→ ACTION ITEM:
From the line containing "[45,462,127,472] Your Schema: ->" to the last line of the data below, copy everything exactly and nothing else; pictures stay out.

▶

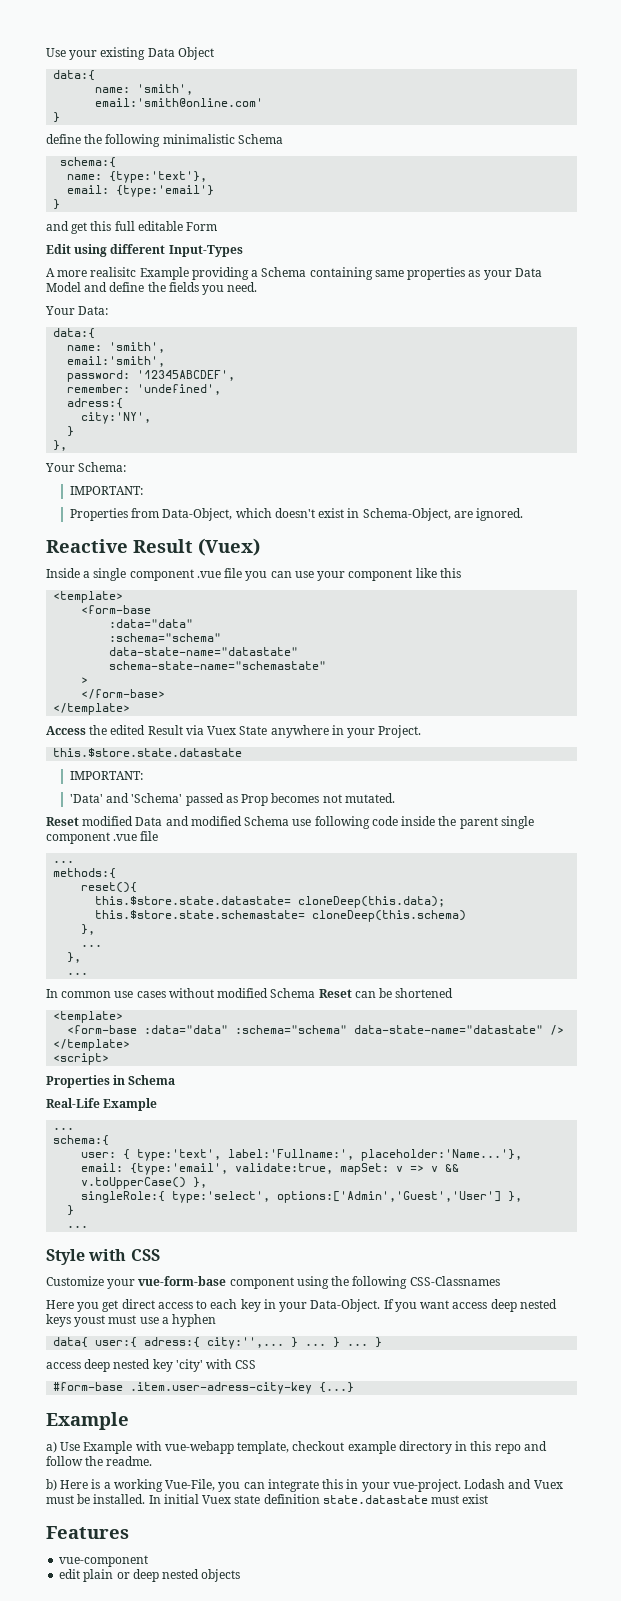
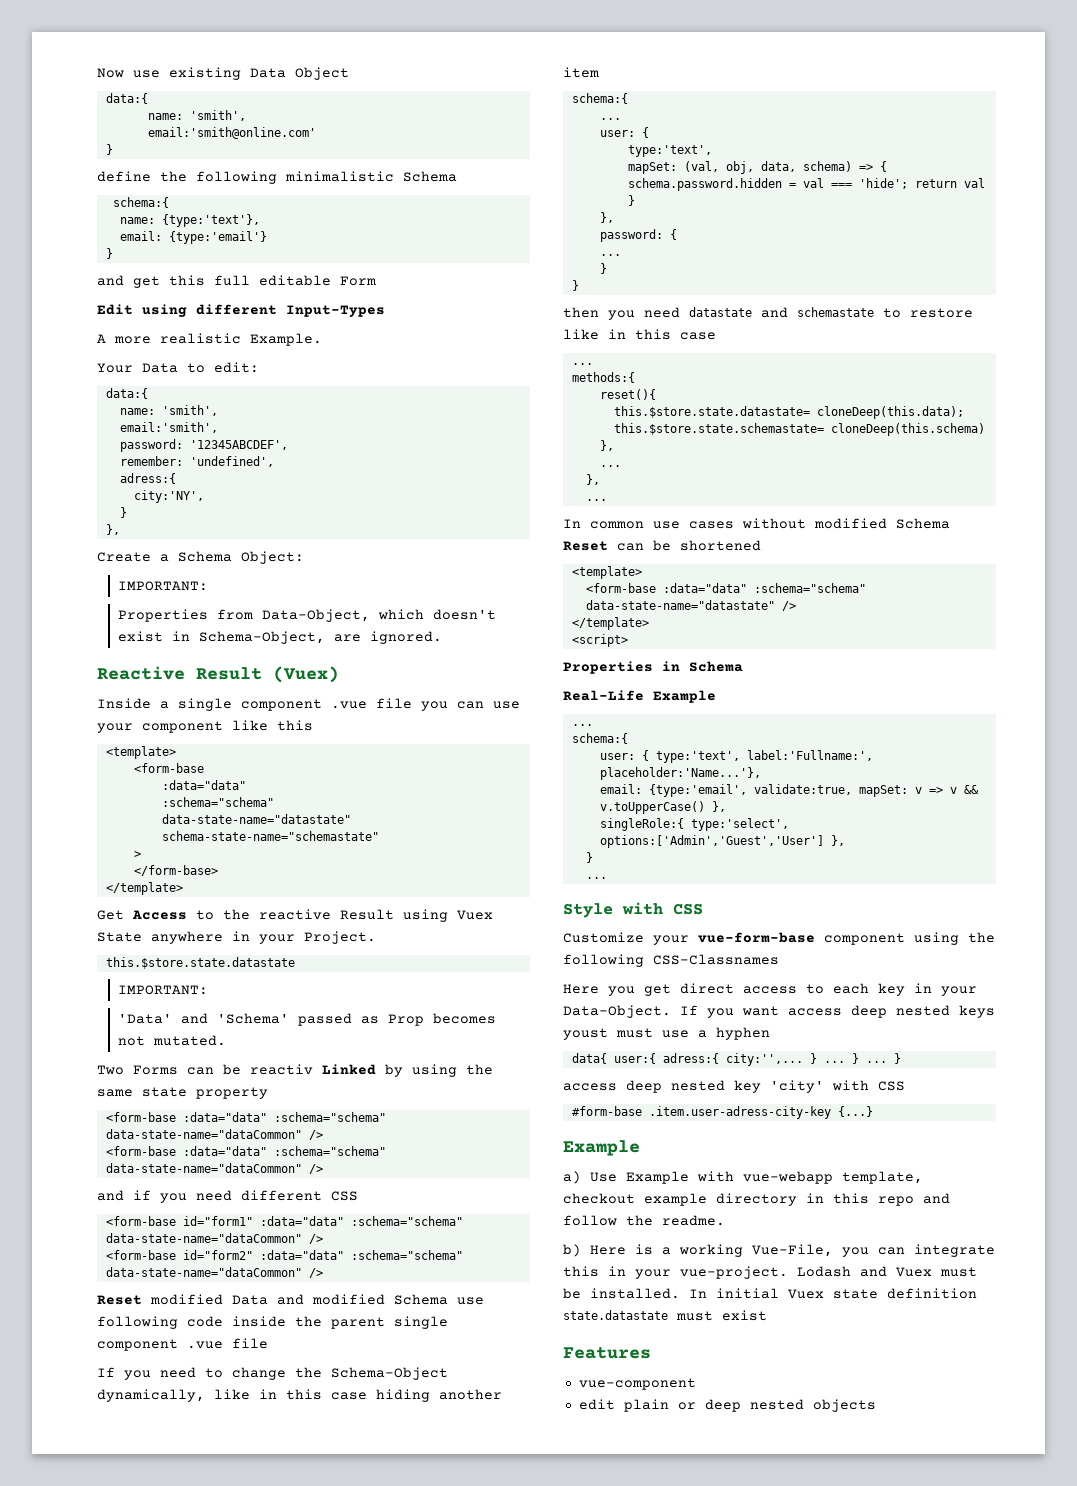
[46,48,98,60] Use your -> [97,68,160,78] Now use
[90,267,542,280] [46,282,258,295] [45,306,109,315] realisitc Example providing a Schema containing same properties as your Data Model and define the fields you need. // Your Data: -> [160,333,322,346] [97,362,259,373] realistic Example. // Your Data to edit:
[45,462,127,472] Your Schema: -> [97,551,304,564] Create a Schema Object:
[46,725,204,735] Access the edited Result via -> [97,909,448,922] Get Access to the reactive Result using
(395, 798) none -> [97,1064,493,1077] [97,1087,268,1099] [105,1112,386,1122] [105,1129,323,1140] [105,1146,386,1156] [105,1163,323,1174] [97,1190,358,1203] [105,1216,463,1226] [105,1233,323,1244] [105,1250,463,1260] [105,1267,323,1278] // Two Forms can be reactiv Linked by using the same state property // <form-base :data="data" :schema="schema" data-state-name="dataCommon" /> // <form-base :data="data" :schema="schema" data-state-name="dataCommon" /> // and if you need different CSS // <form-base id="form1" :data="data" :schema="schema" data-state-name="dataCommon" /> // <form-base id="form2" :data="data" :schema="schema" data-state-name="dataCommon" />
(159, 836) none -> [97,1367,448,1380] [97,1389,502,1402] [563,67,599,78] [571,93,628,104] [599,118,621,120] [599,127,649,138] [627,145,712,157] [627,161,887,174] [627,178,985,191] [627,195,635,206] [599,212,614,223] [599,229,677,242] [599,254,621,256] [599,263,607,274] [571,280,579,291] [563,307,973,320] [563,329,716,340] // If you need to change the Schema-Object dynamically, like in this case hiding another item // schema:{ // ... // user: { // type:'text', // mapSet: (val, obj, data, schema) => { schema.password.hidden = val === 'hide'; return val } // }, // password: { // ... // } // } // then you need datastate and schemastate to restore like in this case

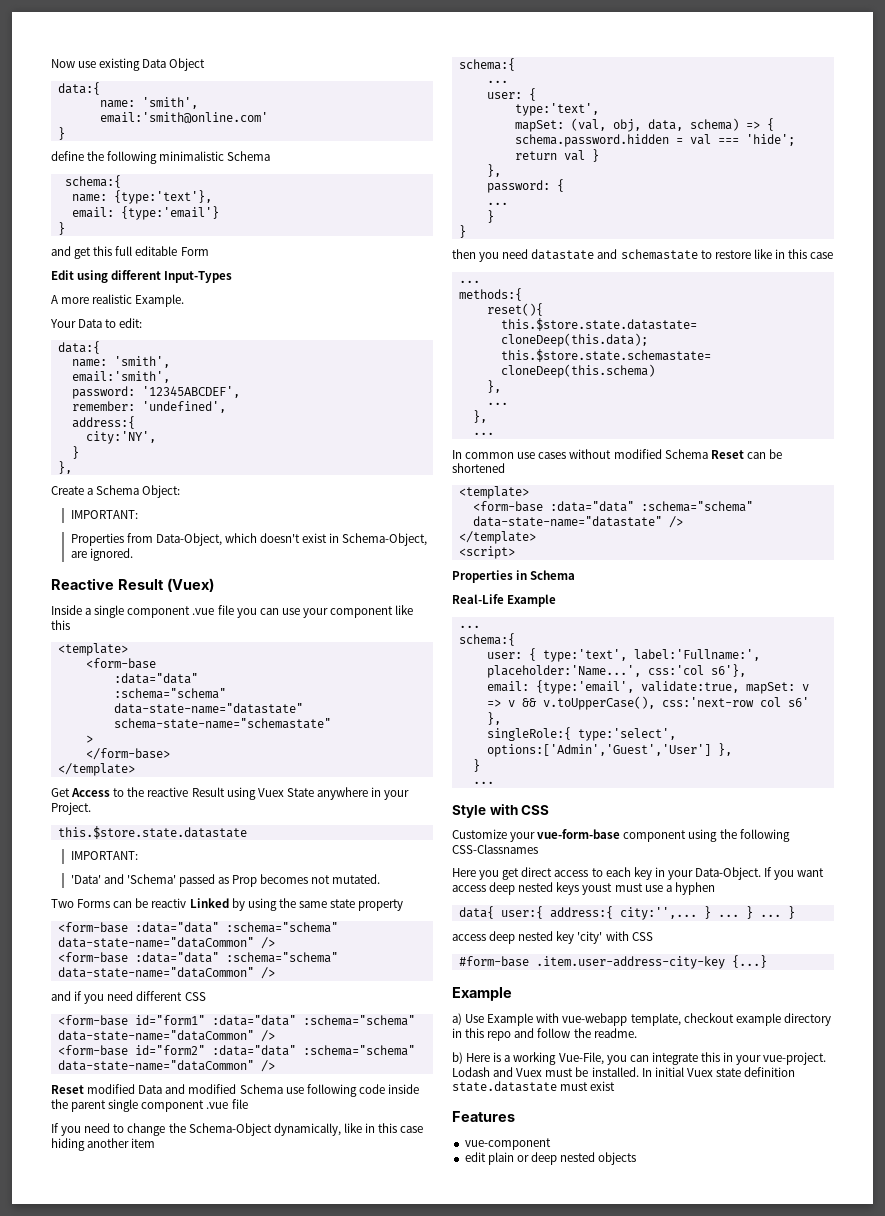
[119,473,176,484] adress:{ -> [71,416,135,429] address:{
[599,767,761,780] placeholder:'Name...'}, -> [486,664,746,678] placeholder:'Name...', css:'col s6'},
[599,801,705,814] v.toUpperCase() -> [542,696,809,710] v.toUpperCase(), css:'next-row col s6'
[662,1053,719,1064] adress:{ -> [549,906,613,919] address:{
[648,1106,831,1119] .item.user-adress-city-key -> [535,956,725,969] .item.user-address-city-key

◀

→ RESULT OF THIS TASK:
[45,462,127,472] Your Schema: -> [97,551,304,564] Create a Schema Object:
[46,725,204,735] Access the edited Result via -> [97,909,448,922] Get Access to the reactive Result using
(395, 798) none -> [97,1064,493,1077] [97,1087,268,1099] [105,1112,386,1122] [105,1129,323,1140] [105,1146,386,1156] [105,1163,323,1174] [97,1190,358,1203] [105,1216,463,1226] [105,1233,323,1244] [105,1250,463,1260] [105,1267,323,1278] // Two Forms can be reactiv Linked by using the same state property // <form-base :data="data" :schema="schema" data-state-name="dataCommon" /> // <form-base :data="data" :schema="schema" data-state-name="dataCommon" /> // and if you need different CSS // <form-base id="form1" :data="data" :schema="schema" data-state-name="dataCommon" /> // <form-base id="form2" :data="data" :schema="schema" data-state-name="dataCommon" />
(159, 836) none -> [97,1367,448,1380] [97,1389,502,1402] [563,67,599,78] [571,93,628,104] [599,118,621,120] [599,127,649,138] [627,145,712,157] [627,161,887,174] [627,178,985,191] [627,195,635,206] [599,212,614,223] [599,229,677,242] [599,254,621,256] [599,263,607,274] [571,280,579,291] [563,307,973,320] [563,329,716,340] // If you need to change the Schema-Object dynamically, like in this case hiding another item // schema:{ // ... // user: { // type:'text', // mapSet: (val, obj, data, schema) => { schema.password.hidden = val === 'hide'; return val } // }, // password: { // ... // } // } // then you need datastate and schemastate to restore like in this case

[119,473,176,484] adress:{ -> [71,416,135,429] address:{
[599,767,761,780] placeholder:'Name...'}, -> [486,664,746,678] placeholder:'Name...', css:'col s6'},
[599,801,705,814] v.toUpperCase() -> [542,696,809,710] v.toUpperCase(), css:'next-row col s6'
[662,1053,719,1064] adress:{ -> [549,906,613,919] address:{
[648,1106,831,1119] .item.user-adress-city-key -> [535,956,725,969] .item.user-address-city-key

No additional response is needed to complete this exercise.